- REQUIRED WORK -
Repeat all the data exactly, and where a record holds a picture, leave that picture out.

[Collected data]
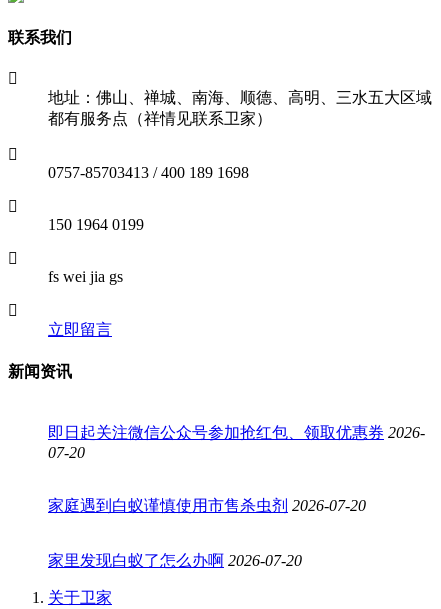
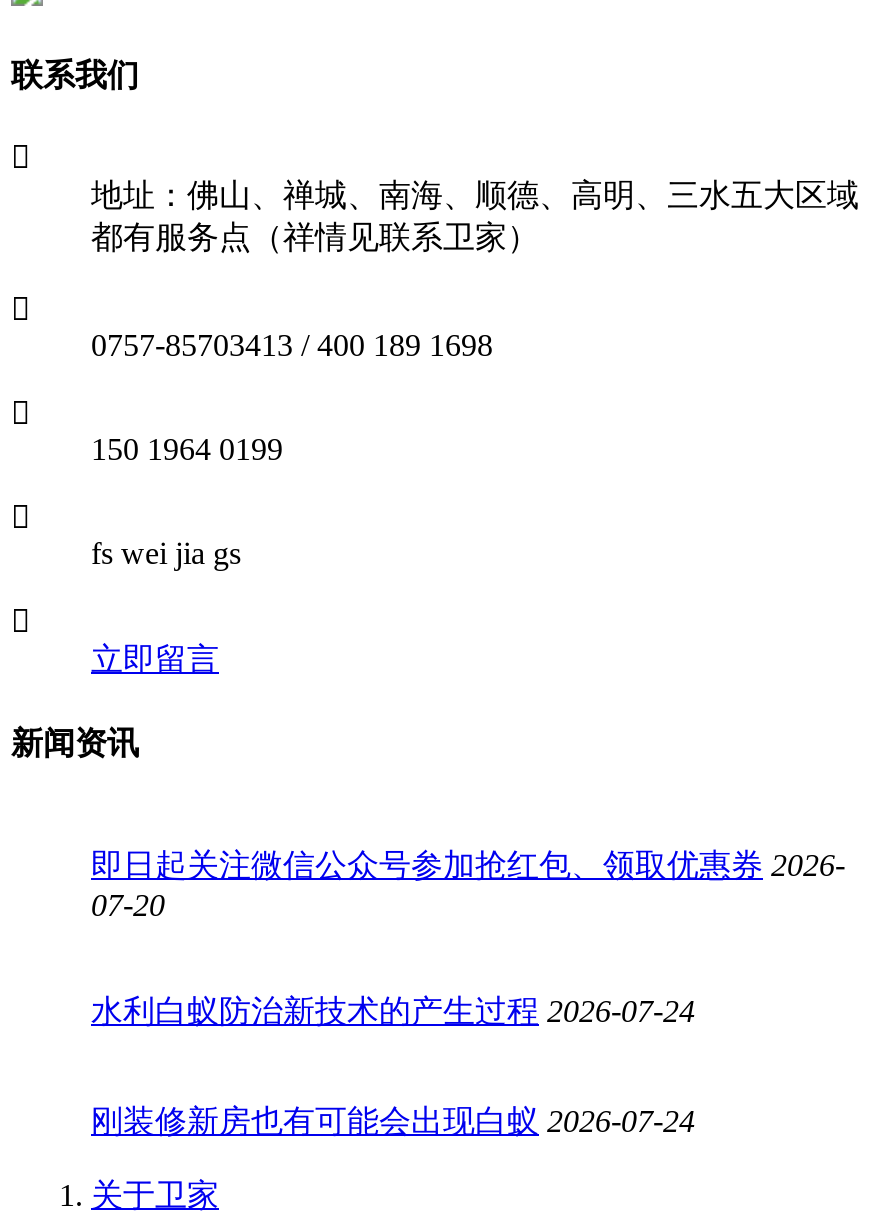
- 家庭遇到白蚁谨慎使用市售杀虫剂 2026-07-20
+ 水利白蚁防治新技术的产生过程 2026-07-24

- 家里发现白蚁了怎么办啊 2026-07-20
+ 刚装修新房也有可能会出现白蚁 2026-07-24
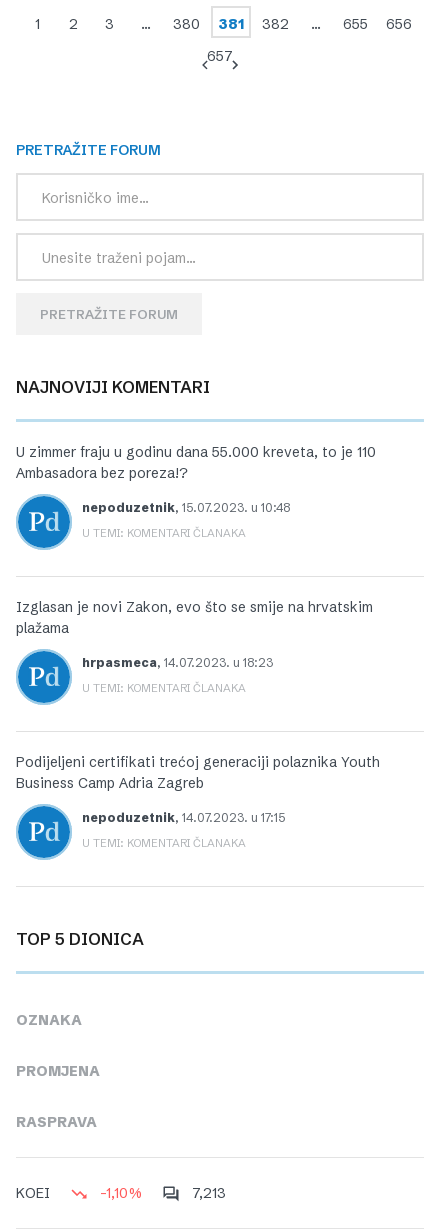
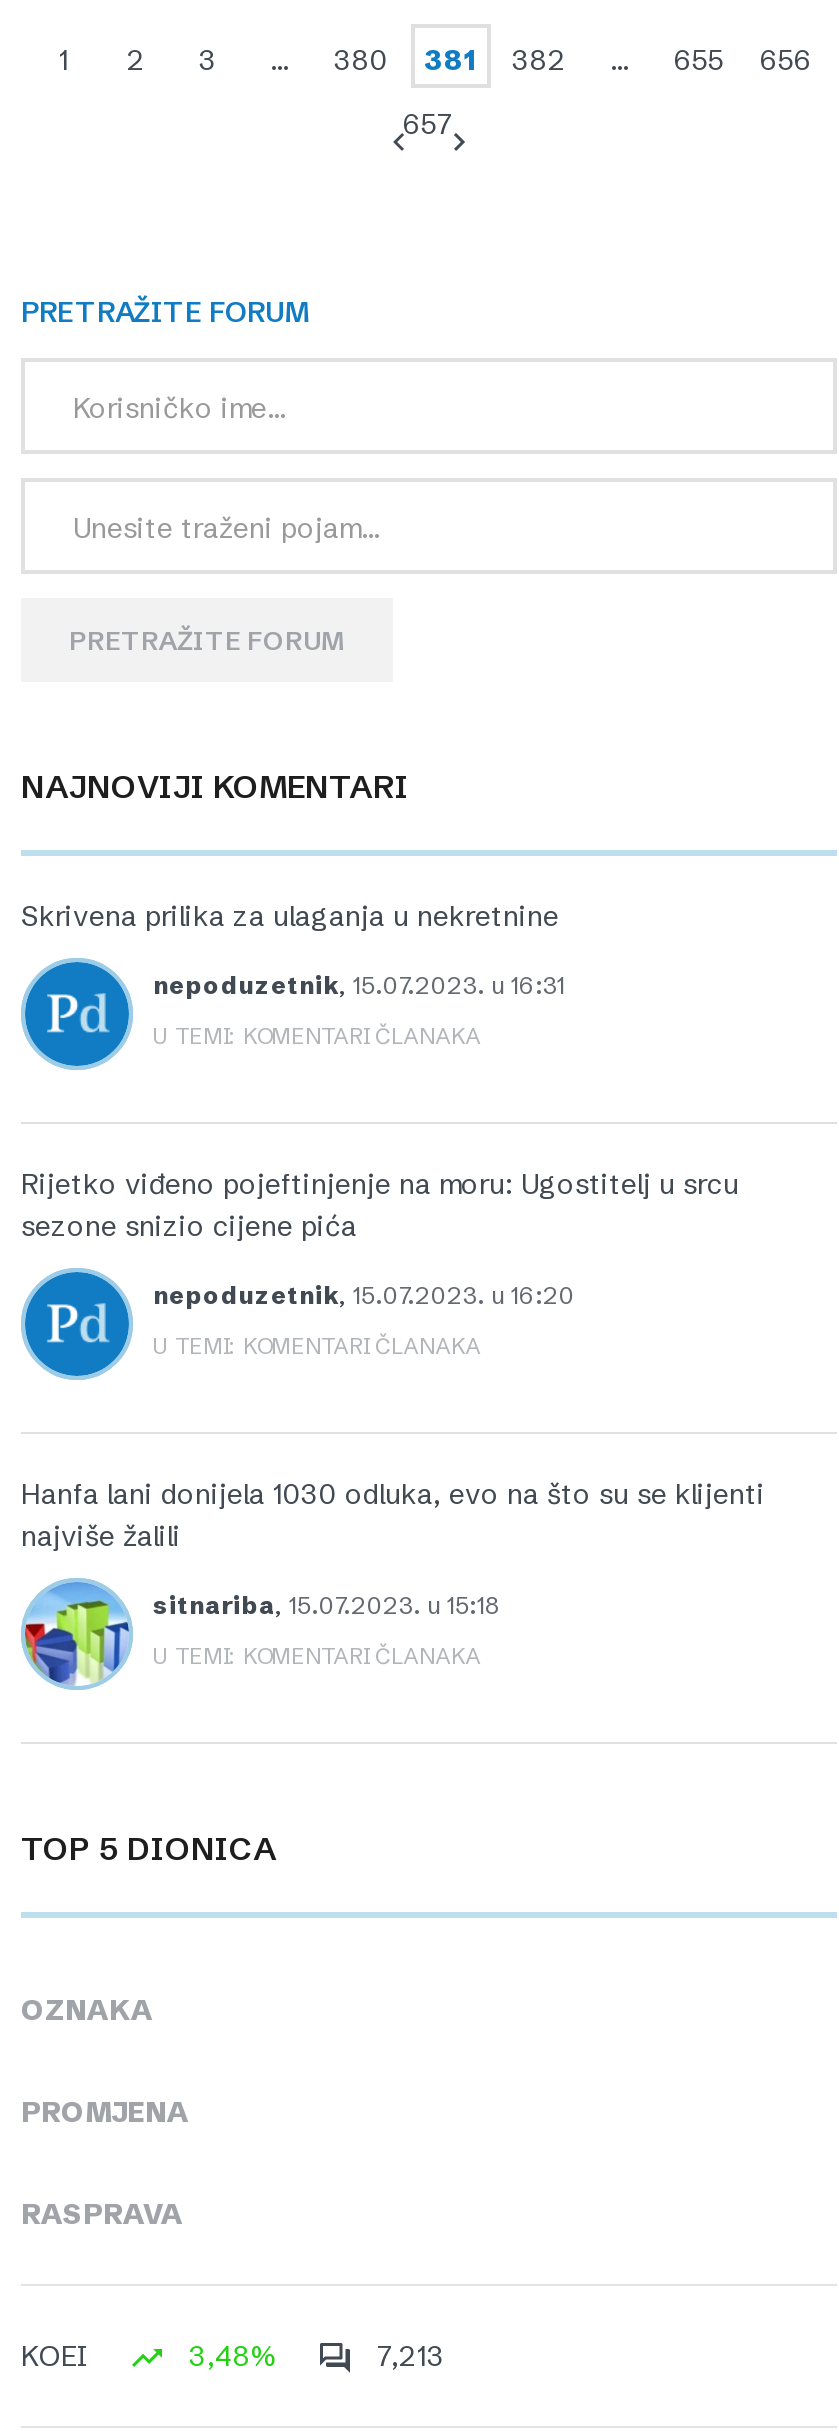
- U zimmer fraju u godinu dana 55.000 kreveta, to je 110
- Ambasadora bez poreza!?
+ Skrivena prilika za ulaganja u nekretnine

- nepoduzetnik, 15.07.2023. u 10:48
+ nepoduzetnik, 15.07.2023. u 16:31

- Izglasan je novi Zakon, evo što se smije na hrvatskim
- plažama
+ Rijetko viđeno pojeftinjenje na moru: Ugostitelj u srcu
+ sezone snizio cijene pića

- hrpasmeca, 14.07.2023. u 18:23
+ nepoduzetnik, 15.07.2023. u 16:20

- Podijeljeni certifikati trećoj generaciji polaznika Youth
- Business Camp Adria Zagreb
+ Hanfa lani donijela 1030 odluka, evo na što su se klijenti
+ najviše žalili

- [image]
- nepoduzetnik, 14.07.2023. u 17:15
+ [image]
+ sitnariba, 15.07.2023. u 15:18

- -1,10%
+ 3,48%
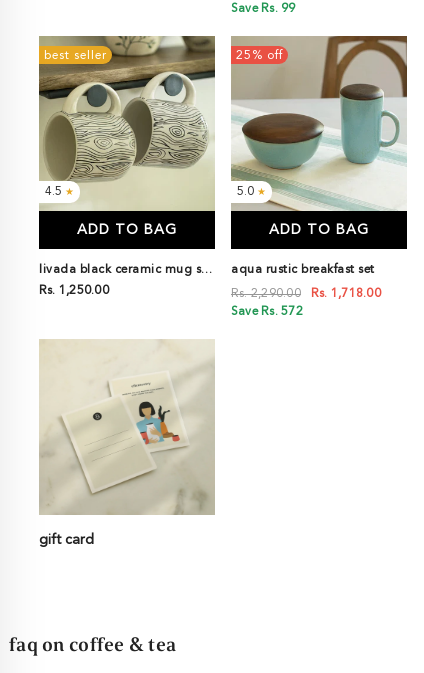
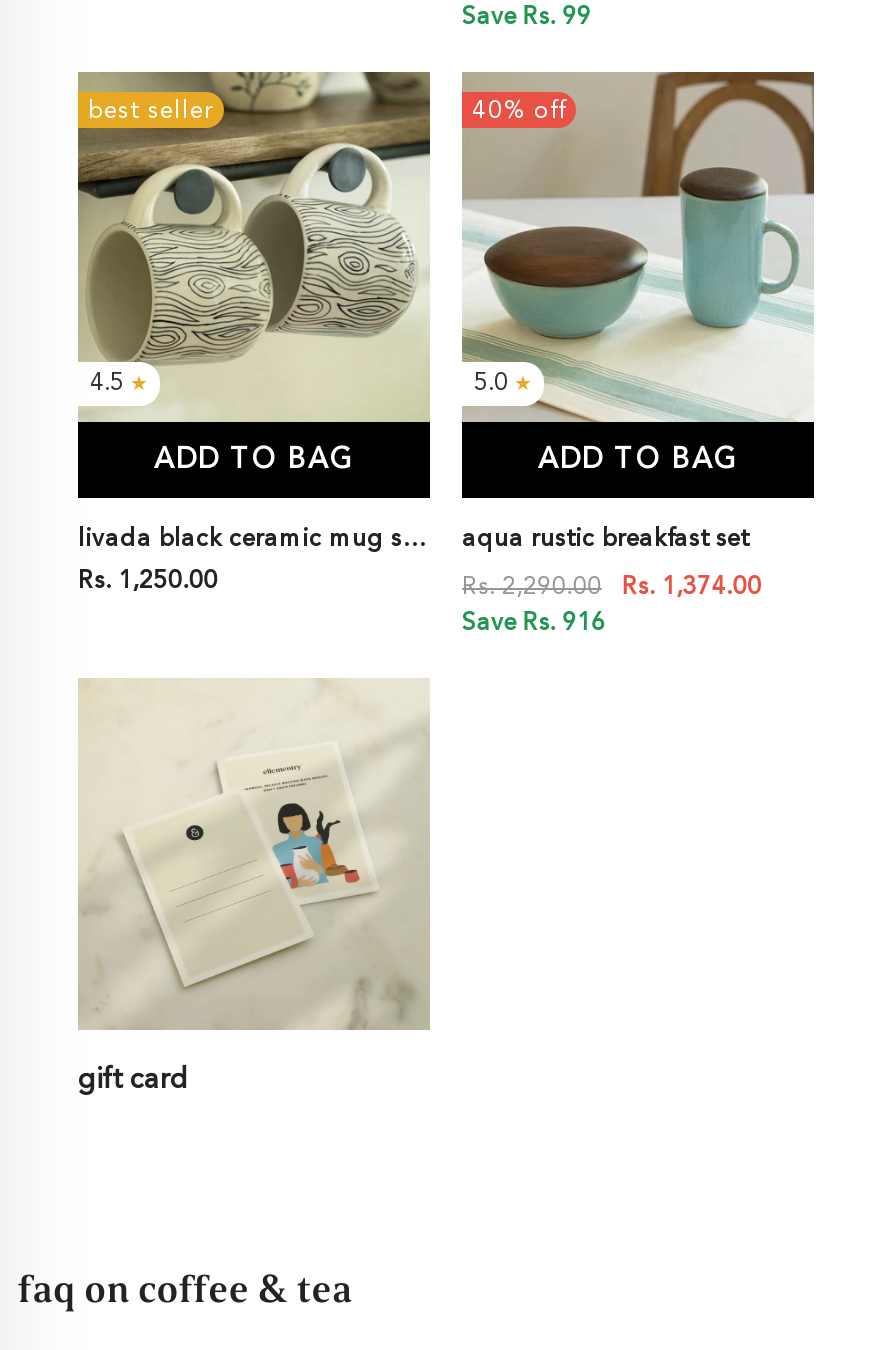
- 25% off
+ 40% off

- Rs. 1,718.00
+ Rs. 1,374.00

- Save Rs. 572
+ Save Rs. 916
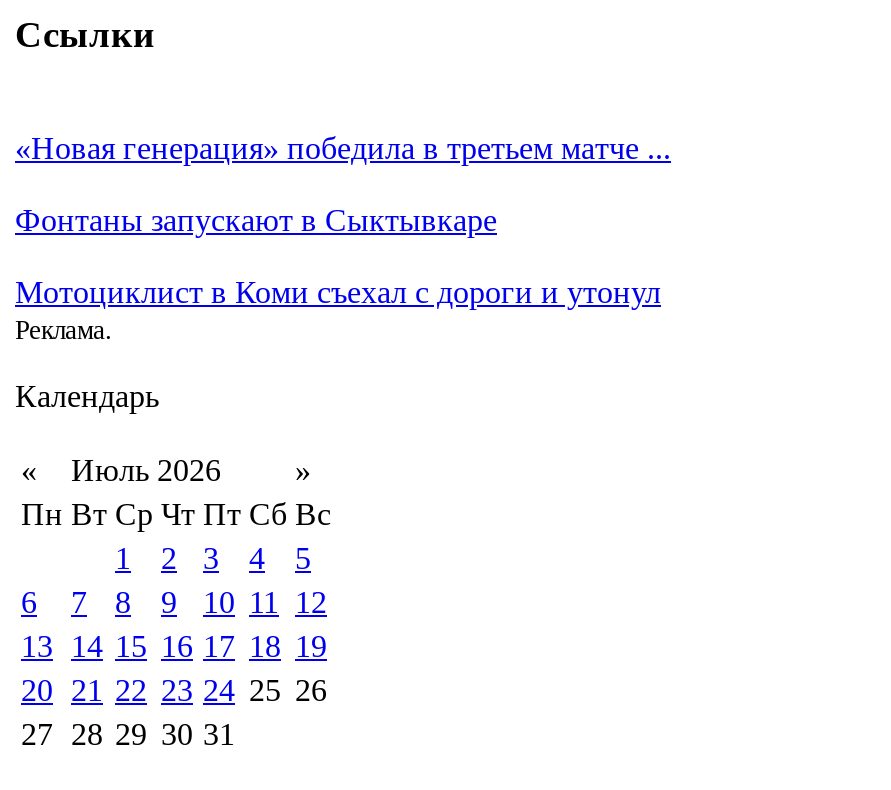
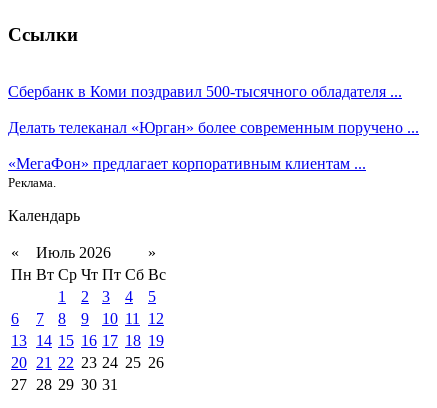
- «Новая генерация» победила в третьем матче ...
+ Сбербанк в Коми поздравил 500-тысячного обладателя ...

- Фонтаны запускают в Сыктывкаре
+ Делать телеканал «Юрган» более современным поручено ...

- Мотоциклист в Коми съехал с дороги и утонул
+ «МегаФон» предлагает корпоративным клиентам ...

- RESPONSE TO THE TASK -
- 家庭遇到白蚁谨慎使用市售杀虫剂 2026-07-20
+ 水利白蚁防治新技术的产生过程 2026-07-24

- 家里发现白蚁了怎么办啊 2026-07-20
+ 刚装修新房也有可能会出现白蚁 2026-07-24
- U zimmer fraju u godinu dana 55.000 kreveta, to je 110
- Ambasadora bez poreza!?
+ Skrivena prilika za ulaganja u nekretnine

- nepoduzetnik, 15.07.2023. u 10:48
+ nepoduzetnik, 15.07.2023. u 16:31

- Izglasan je novi Zakon, evo što se smije na hrvatskim
- plažama
+ Rijetko viđeno pojeftinjenje na moru: Ugostitelj u srcu
+ sezone snizio cijene pića

- hrpasmeca, 14.07.2023. u 18:23
+ nepoduzetnik, 15.07.2023. u 16:20

- Podijeljeni certifikati trećoj generaciji polaznika Youth
- Business Camp Adria Zagreb
+ Hanfa lani donijela 1030 odluka, evo na što su se klijenti
+ najviše žalili

- [image]
- nepoduzetnik, 14.07.2023. u 17:15
+ [image]
+ sitnariba, 15.07.2023. u 15:18

- -1,10%
+ 3,48%
- 25% off
+ 40% off

- Rs. 1,718.00
+ Rs. 1,374.00

- Save Rs. 572
+ Save Rs. 916
- «Новая генерация» победила в третьем матче ...
+ Сбербанк в Коми поздравил 500-тысячного обладателя ...

- Фонтаны запускают в Сыктывкаре
+ Делать телеканал «Юрган» более современным поручено ...

- Мотоциклист в Коми съехал с дороги и утонул
+ «МегаФон» предлагает корпоративным клиентам ...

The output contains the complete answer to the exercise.